Colomo Amparo Roa1,Garrido María Ángeles López2,Molina-Vallejo Pilar3,Rojas Angela4,Sanchez Mercedes González2,Aranda-García Violeta2,Salmeron Javier1,Romero-Gomez Manuel5,Muntane Jordi6,Padillo Javier5,Alamo Jose María5,Lorente Jose A.3,Serrano María José3,Garrido-Navas M. Carmen3

Affiliation:

1. Universidad de Granada

2. Hospital Universitario Virgen de las Nieves

3. Genyo-Centro Pfizer-Universidad De Granada-Junta De Andalucía De Genómica e Investigación Oncológica

4. Instituto de Salud Carlos III

5. Hospital Universitario Virgen del Rocío

6. Universidad de Sevilla

Abstract

Abstract Purpose: Lack of diagnostic and prognostic biomarkers in hepatocellular carcinoma impedes stratifying patients based on their risk of developing cancer.

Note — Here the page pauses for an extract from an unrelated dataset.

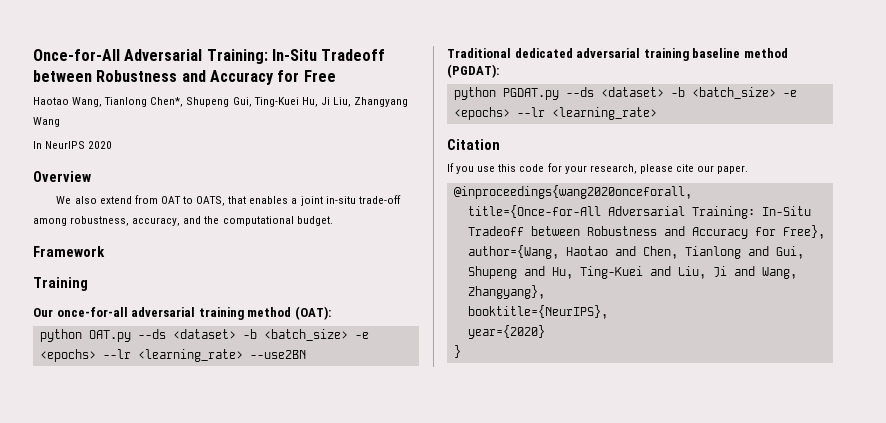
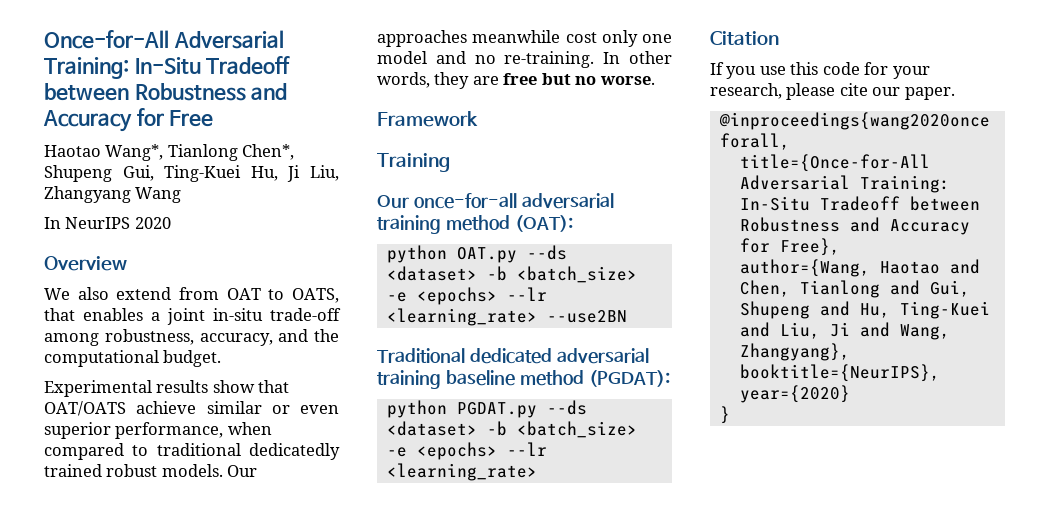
- Haotao Wang, Tianlong Chen*, Shupeng Gui, Ting-Kuei Hu, Ji Liu, Zhangyang Wang
+ Haotao Wang*, Tianlong Chen*, Shupeng Gui, Ting-Kuei Hu, Ji Liu, Zhangyang Wang
+ Experimental results show that OAT/OATS achieve similar or even superior performance, when compared to traditional dedicatedly trained robust models. Our approaches meanwhile cost only one model and no re-training. In other words, they are free but no worse.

The aim of this study was to evaluate phenotypic and genetic heterogeneity of circulating epithelial cells (CECs) based on asialoglycoprotein receptor 1 (ASGR1) and miR-122-5p expression as potential diagnostic and prognostic tools in patients with hepatocellular carcinoma (HCC) and liver cirrhosis (LC). Methods: Peripheral blood samples were extracted from LC and HCC patients at different disease stages. CECs were isolated using positive immunomagnetic selection. Genetic and phenotypic characterization was validated by double immunocytochemistry for cytokeratin (CK) and ASGR1 or by in-situ hybridization with miR-122-5p and CECs were visualized by confocal microscopy. Results: The presence of CECs increased HCC risk by 2.58-fold, however, this was only significant for patients with previous LC (p=0.028) and not for those without prior LC (p=0.23). Furthermore, the number of CECs lacking ASGR1 expression correlated significantly with HCC incidence and absence of miR-122-5p expression (p=0.014; r=0.23). Finally, overall survival was significantly greater for patients at earlier cancer stages (p=0.018), but this difference was only maintained in the group with the presence of CECs (p=0.021) whereas progression-free survival was influenced by the absence of ASGR1 expression. Conclusion: Identification and characterization of CECs by ASGR1 and/or miR-122-5p expression may be used as a risk-stratification tool in LC patients, as it was shown to be an independent prognostic and risk-stratification marker in LC and early disease stage HCC patients.